The Triumphant (The Valiant #3)(77)



Acheron was an assassin, I thought. And I’d brought him right into Cleopatra’s house. I cursed myself for being a fool. And then I told myself I could stop being one any time now, as that might help me figure a way out of what was clearly a bad situation.

One that became instantly, infinitely worse in that moment.

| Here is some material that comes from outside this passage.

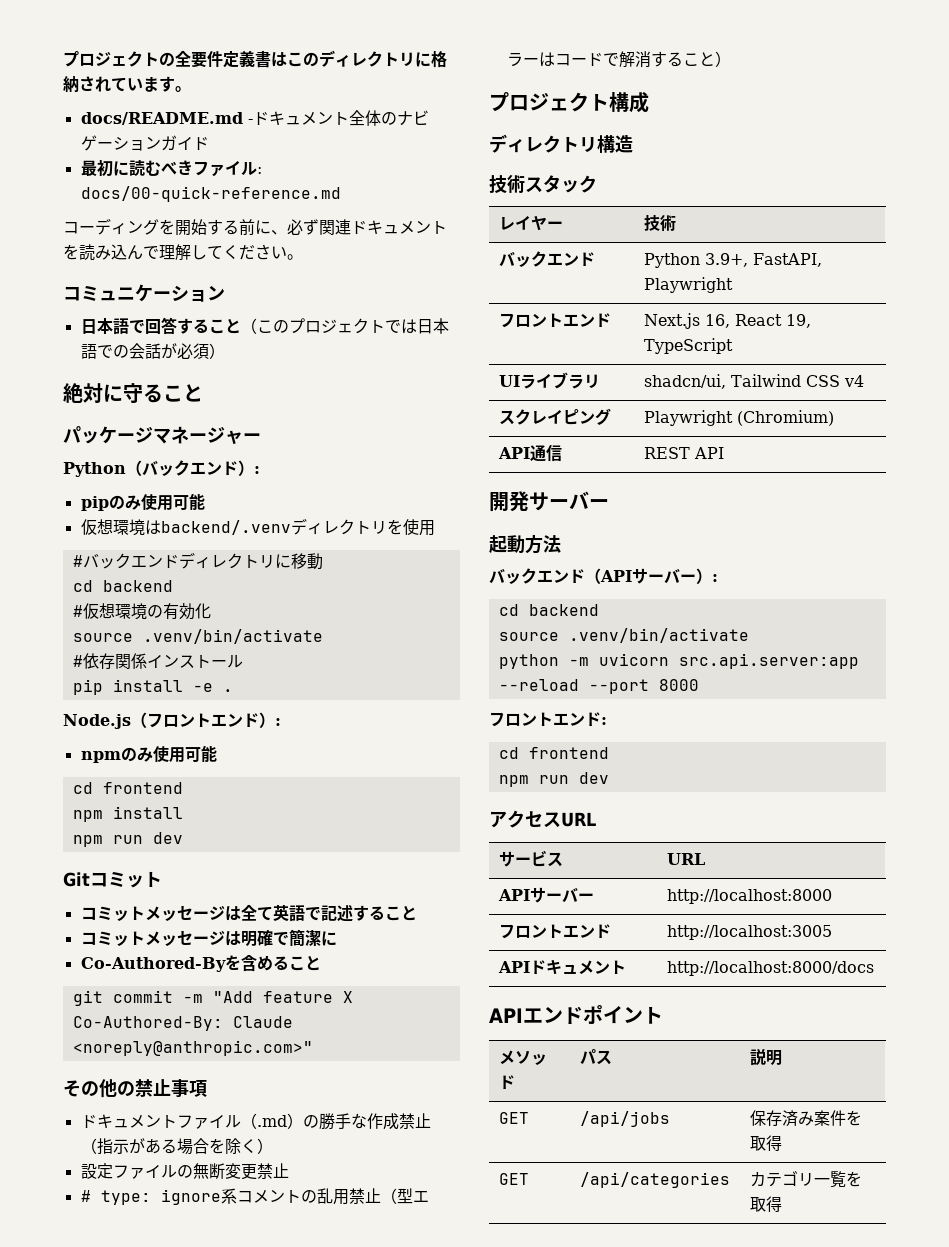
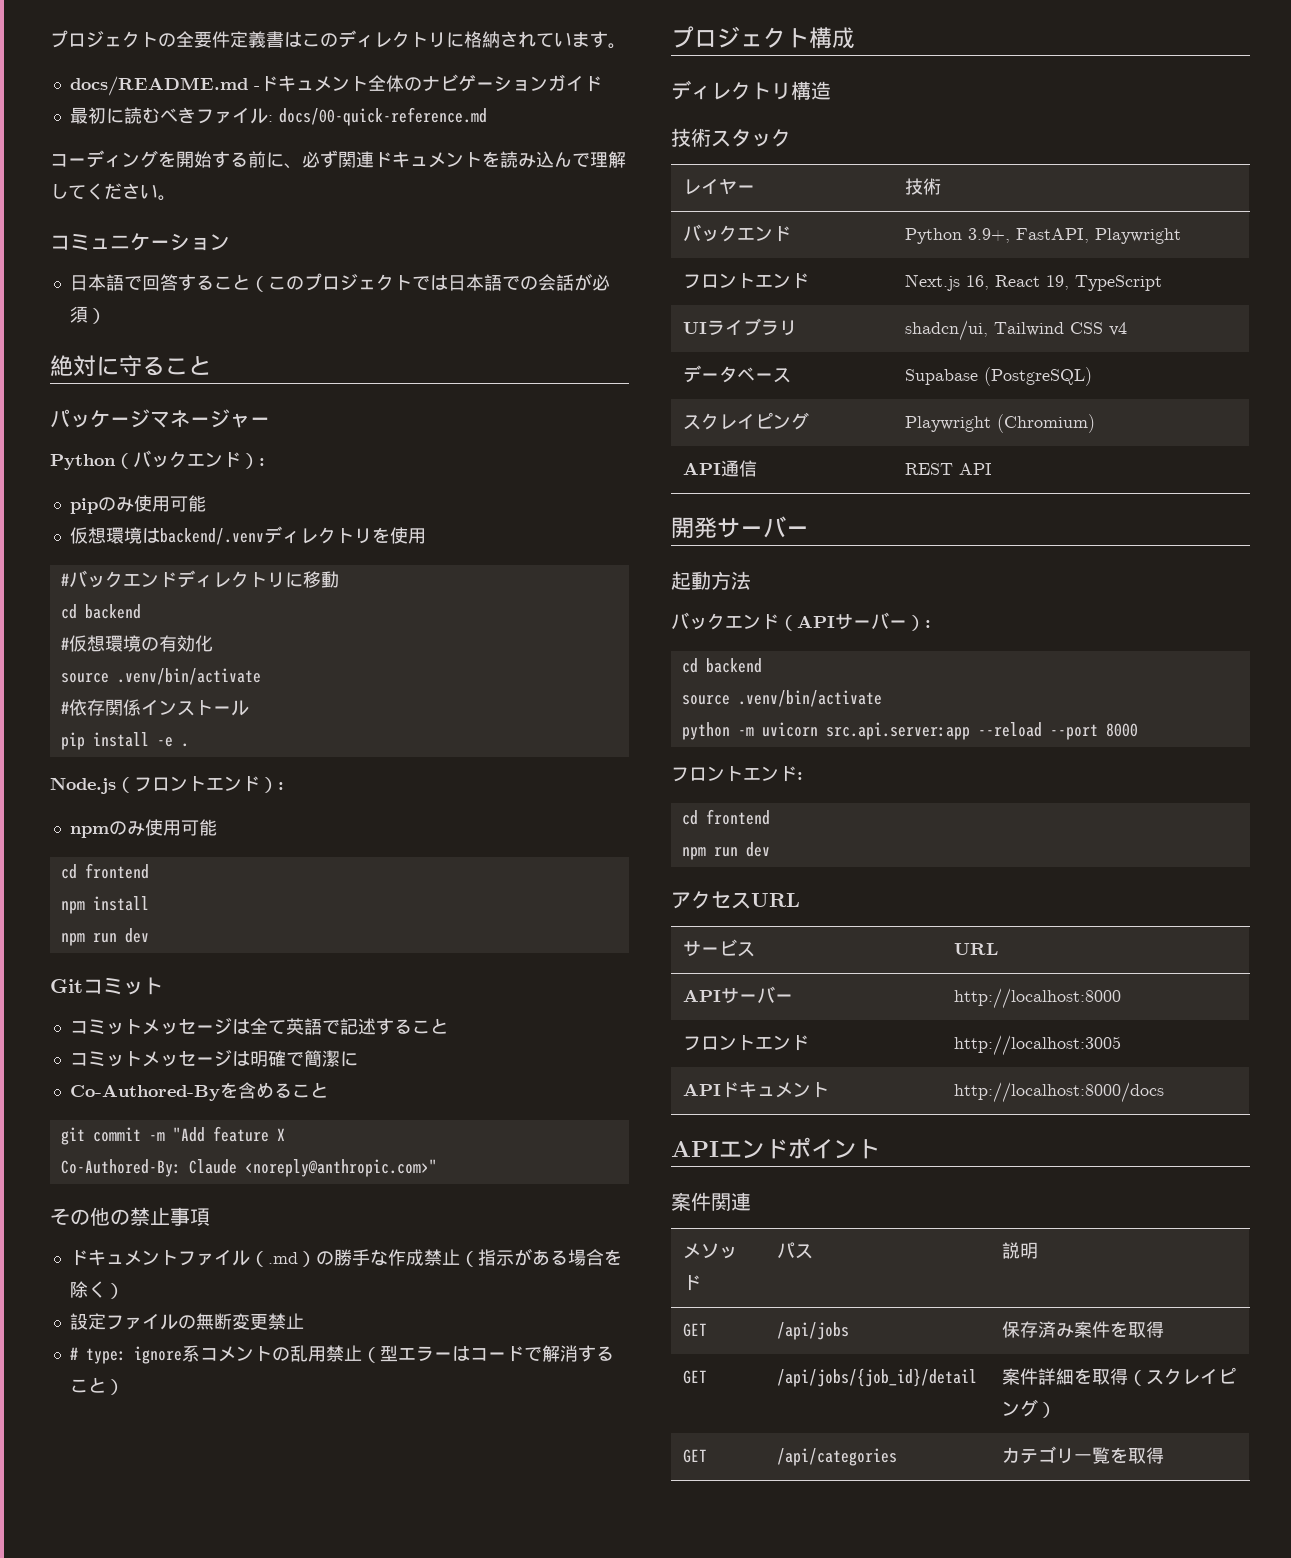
+ データベース | Supabase (PostgreSQL)
+ 案件関連
+ GET | /api/jobs/{job_id}/detail | 案件詳細を取得（スクレイピング）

I heard the scuff of a sandal and spun around in time to see the jackal god Anubis himself swinging a sword at my head. With a terrified yelp I dropped into a crouch as splinters of stone, chiseled from the pillar by the blow from his blade, cut my cheek. I lurched past my assailant and scurried into one of the smaller altar spaces, ducking behind a stone plinth and trying not to pant with fear. Acheron wasn’t alone. He had the Aegyptian god of the dead with him!

The adversary of the goddess Sekhemet herself . . .

But then, when I risked a glance around the corner of the plinth I hid behind, I saw it wasn’t a god at all. It was a man in a jackal mask. Like the corpse-hook-bearing attendants of the arenas in Rome.

But that made no sense. What was one of them doing here?

What if I was still dreaming?

That had to be it. Not a dream, but a nightmare.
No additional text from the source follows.